You need to be able to describe and apply these standard operations:

  • Return Head: $\texttt{head [1, 2, 3]}$ evaluates to $\texttt{1}$.
  • Return Tail: $\texttt{tail [1, 2, 3]}$ evaluates to $\texttt{[2, 3]}$.
  • Test for Empty: $\texttt{null [1, 2, 3]}$ evaluates to $\texttt{False}$. $\texttt{null []}$ evaluates to $\texttt{True}$.
  • Return Length: $\texttt{length [1, 2, 3]}$ evaluates to $\texttt{3}$.
  • List Concatenation: The $\texttt{++}$ operator joins two lists.
    $$\texttt{[1, 2, 3] ++ [4, 5]}$$ Evaluates to: $\texttt{[1, 2, 3, 4, 5]}$

5.3 Recursion and Pattern Matching

Since functional programming avoids traditional loops (iteration) and changing variables, complex tasks are often solved using recursion.

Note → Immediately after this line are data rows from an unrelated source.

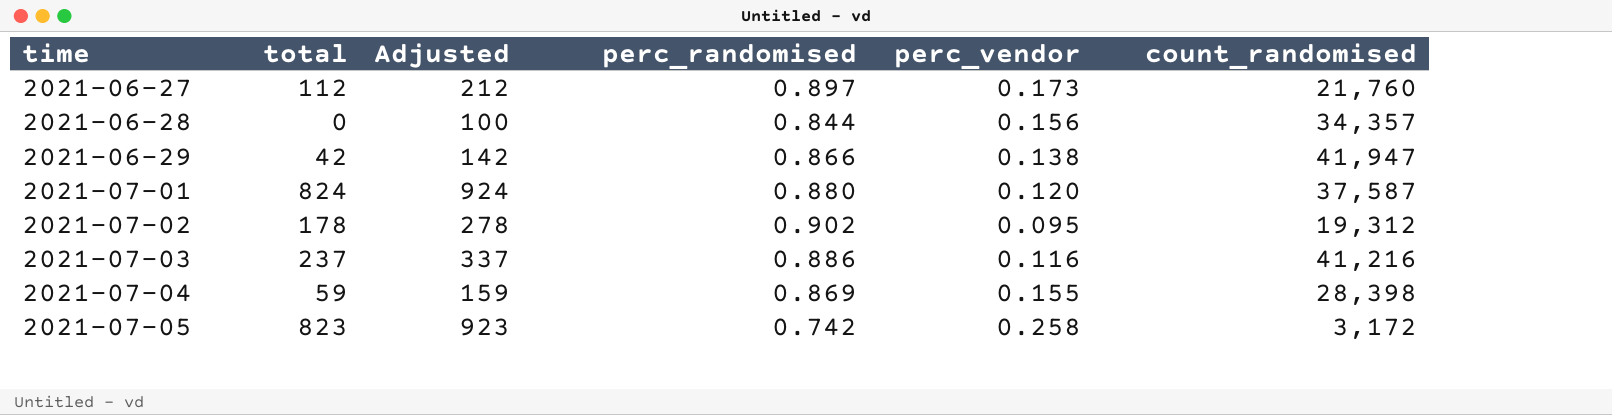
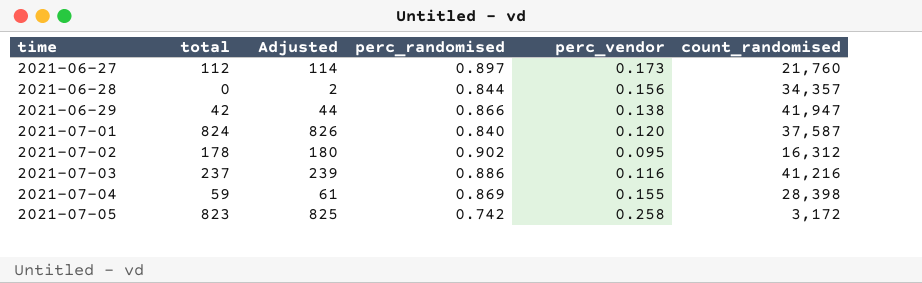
column Adjusted | formula: [total] + 100 -> [total] + 2
2021-07-01 | perc_randomised: 0.880 -> 0.840
2021-07-02 | count_randomised: 19,312 -> 16,312

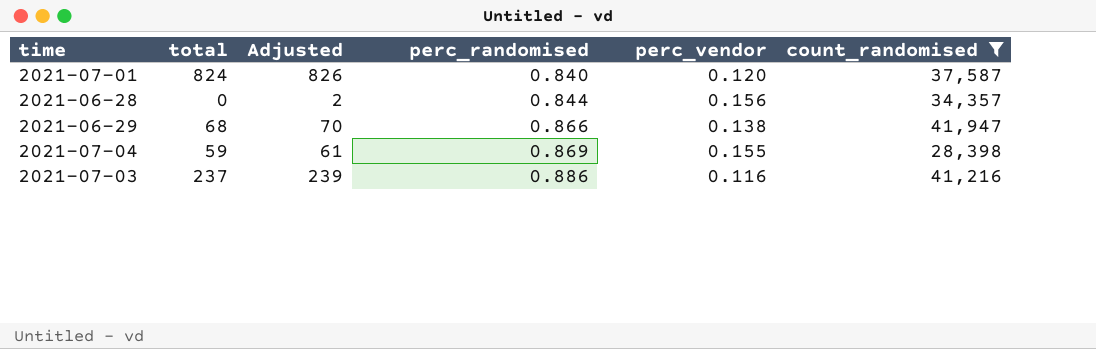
filter: none -> count_randomised >= 28,398
row order: time ascending -> perc_randomised ascending
2021-06-29 | total: 42 -> 68
2021-06-29 | Adjusted: 44 -> 70

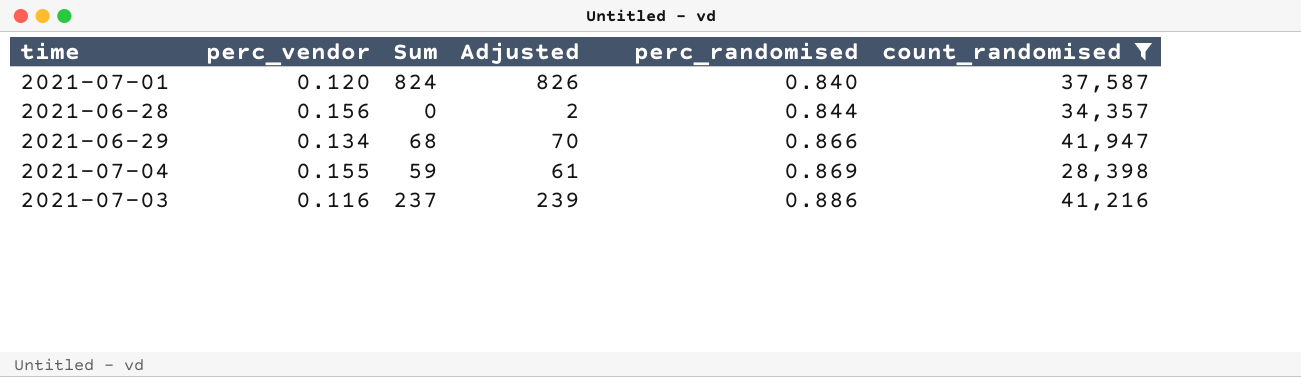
column perc_vendor | position: 5 -> 2
column name: total -> Sum
2021-06-29 | perc_vendor: 0.138 -> 0.134

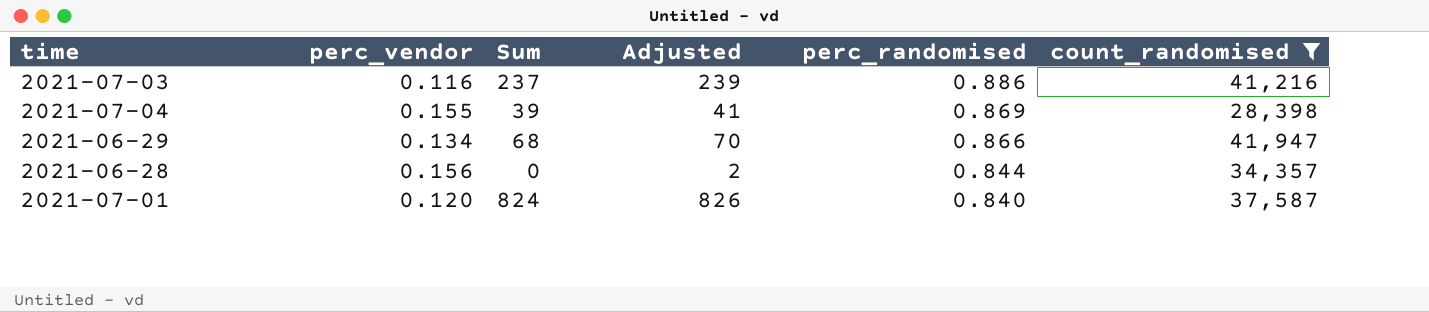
row order: perc_randomised ascending -> perc_randomised descending
2021-07-04 | Sum: 59 -> 39
2021-07-04 | Adjusted: 61 -> 41

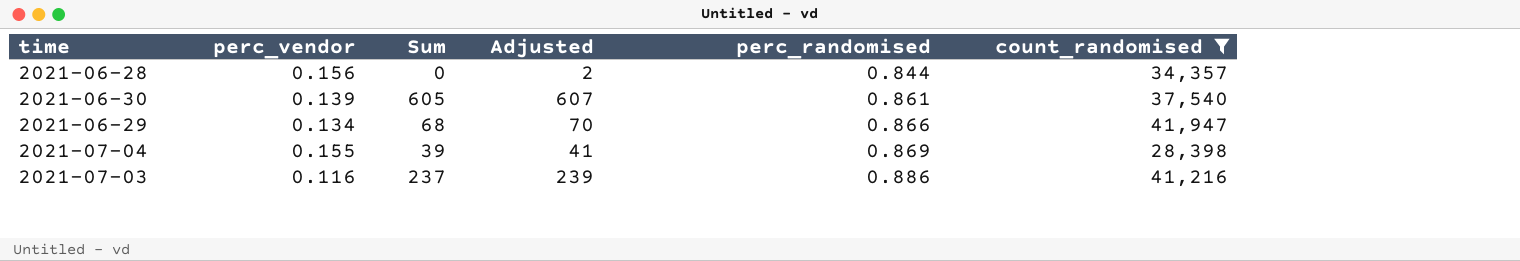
row order: perc_randomised descending -> perc_randomised ascending
row 2021-07-01: 0.120 | 824 | 826 | 0.840 | 37,587 -> none
row 2021-06-30: none -> 0.139 | 605 | 607 | 0.861 | 37,540

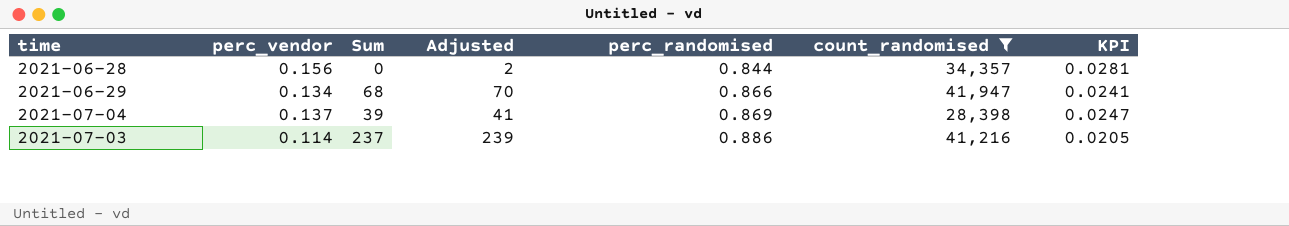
column KPI | formula: none -> [perc_vendor] * 0.18
row 2021-06-30: 0.139 | 605 | 607 | 0.861 | 37,540 -> none
2021-07-04 | perc_vendor: 0.155 -> 0.137
2021-07-03 | perc_vendor: 0.116 -> 0.114

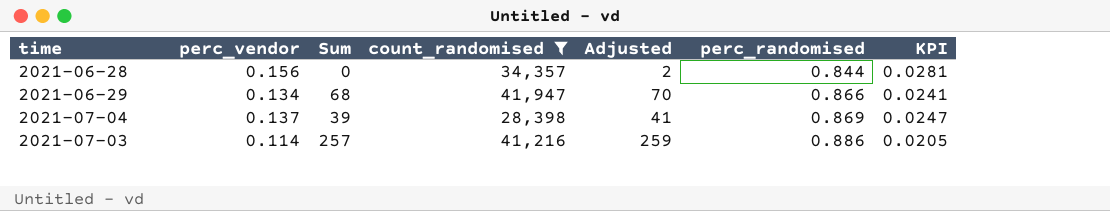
column count_randomised | position: 6 -> 4
2021-07-03 | Sum: 237 -> 257
2021-07-03 | Adjusted: 239 -> 259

A recursive function calls itself, and it relies on two crucial components:

  1. Base Case: The condition that causes the function not to call itself again, terminating the process. (Must exist to prevent indefinite recursion!)
  2. Recursive Case: The condition where the function calls itself, usually working on a slightly smaller input.
Pattern Matching: Defining Cases

Pattern matching is a mechanism used to define different behaviours for a function based on the structure or value of its arguments (like defining the base case vs. the recursive case).

Example: Factorial Calculation (n! = n * (n-1)!)

In Haskell, we define the base and recursive cases clearly:
$$\texttt{fact 0 = 1}$$ (Base Case: Matches the input 0)
$$\texttt{fact n = n * fact (n-1)}$$ (Recursive Case: Matches any other number n)

Referring to Head and Tail in Recursion

When defining recursive functions that process lists, pattern matching allows us to directly refer to the head and tail of the list in the function definition, often using $\texttt{(x:xs)}$:

Example: Summing all elements in a list recursively
$$\texttt{sum [] = 0}$$ (Base Case: The sum of an empty list is 0)
$$\texttt{sum (x:xs) = x + sum xs}$$ (Recursive Case)

  • If the input list is $\texttt{[8, 3, 2]}$, the function matches the $\texttt{(x:xs)}$ pattern.
  • $\texttt{x}$ references the head ($\texttt{8}$).
  • $\texttt{xs}$ references the tail ($\texttt{[3, 2]}$).
  • The function returns: $\texttt{8 + sum [3, 2]}$ (calling itself on the smaller list).
Final Key Takeaway: Processing Data

In FP, we process lists using Higher-Order Functions ($\texttt{map}, \texttt{filter}, \texttt{fold}$) for common tasks, and Recursion with Pattern Matching (using the Head:Tail structure) for more complex, custom algorithms.